━━ Data shown

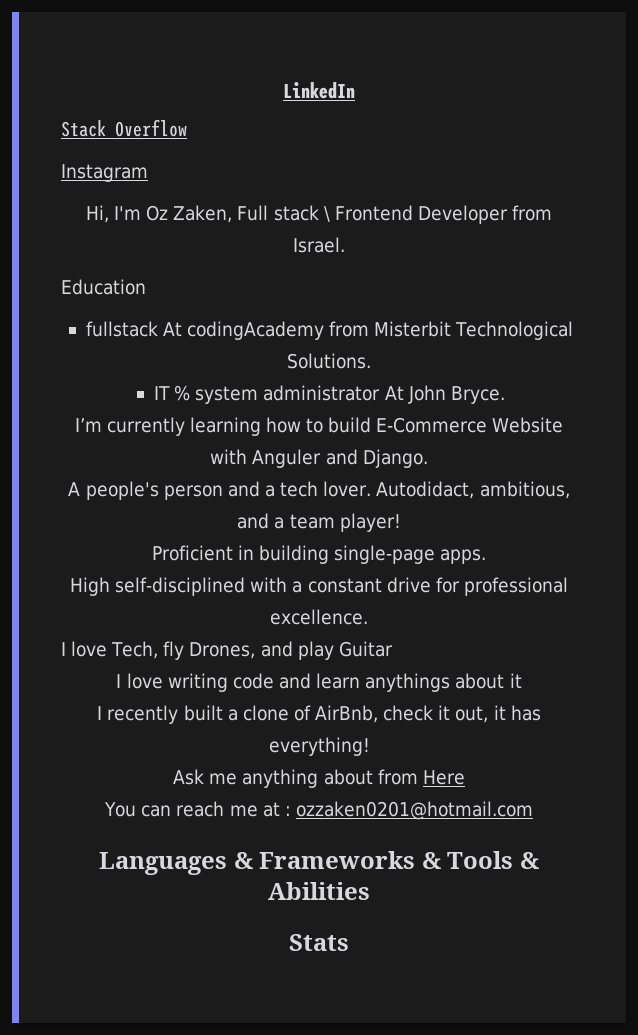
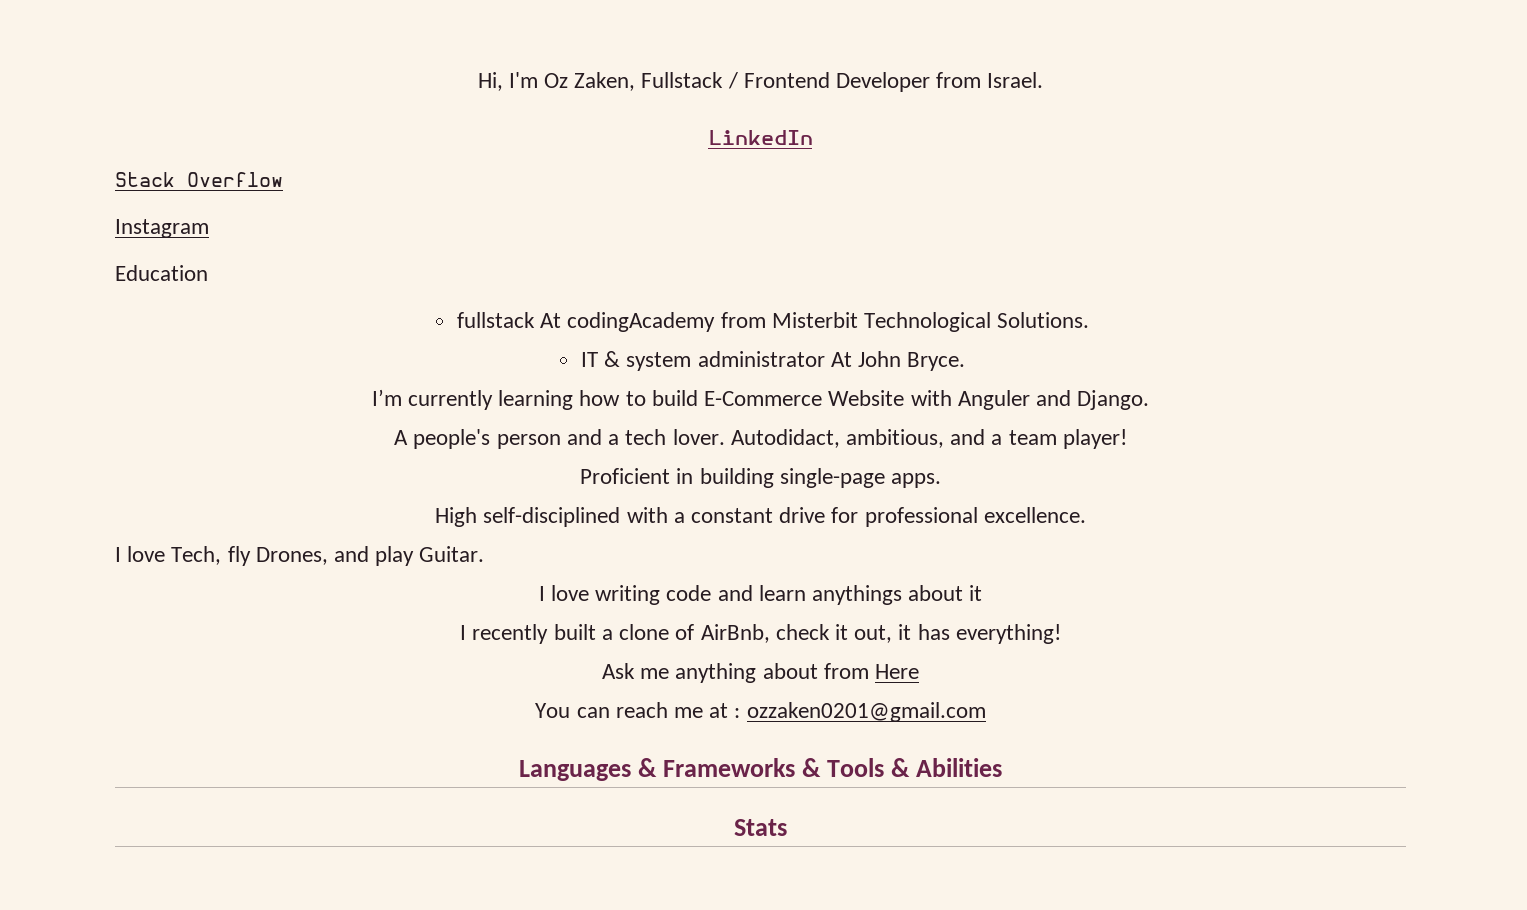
[283,82,355,99] [61,119,187,137] [61,164,148,182] [85,205,553,224] [293,237,345,253] LinkedIn // Stack Overflow // Instagram // Hi, I'm Oz Zaken, Full stack \ Frontend Developer from Israel. -> [477,72,1044,92] [708,130,813,145] [115,172,283,187] [115,219,209,238] Hi, I'm Oz Zaken, Fullstack / Frontend Developer from Israel. // LinkedIn // Stack Overflow // Instagram
[174,385,191,401] % -> [604,351,621,367] &
[338,641,393,657] Guitar -> [419,546,485,562] Guitar.
[295,801,533,820] ozzaken0201@hotmail.com -> [746,702,986,722] ozzaken0201@gmail.com

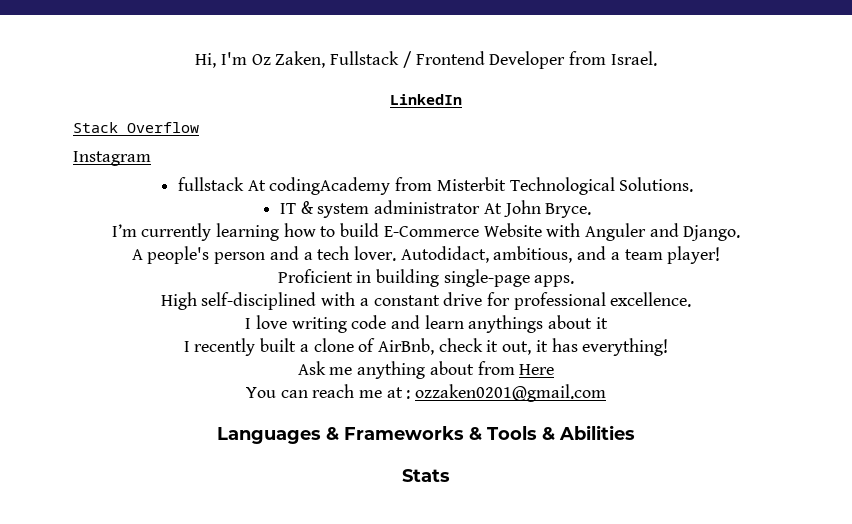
[115,265,208,281] // Education -> (151, 158) none
[115,546,485,566] // I love Tech, fly Drones, and play Guitar. -> (692, 299) none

━━━━

→ Exercise prompt
Above are the records; print them all exactly and keep the pictures out.

→ Output
[283,82,355,99] [61,119,187,137] [61,164,148,182] [85,205,553,224] [293,237,345,253] LinkedIn // Stack Overflow // Instagram // Hi, I'm Oz Zaken, Full stack \ Frontend Developer from Israel. -> [477,72,1044,92] [708,130,813,145] [115,172,283,187] [115,219,209,238] Hi, I'm Oz Zaken, Fullstack / Frontend Developer from Israel. // LinkedIn // Stack Overflow // Instagram
[174,385,191,401] % -> [604,351,621,367] &
[338,641,393,657] Guitar -> [419,546,485,562] Guitar.
[295,801,533,820] ozzaken0201@hotmail.com -> [746,702,986,722] ozzaken0201@gmail.com

[115,265,208,281] // Education -> (151, 158) none
[115,546,485,566] // I love Tech, fly Drones, and play Guitar. -> (692, 299) none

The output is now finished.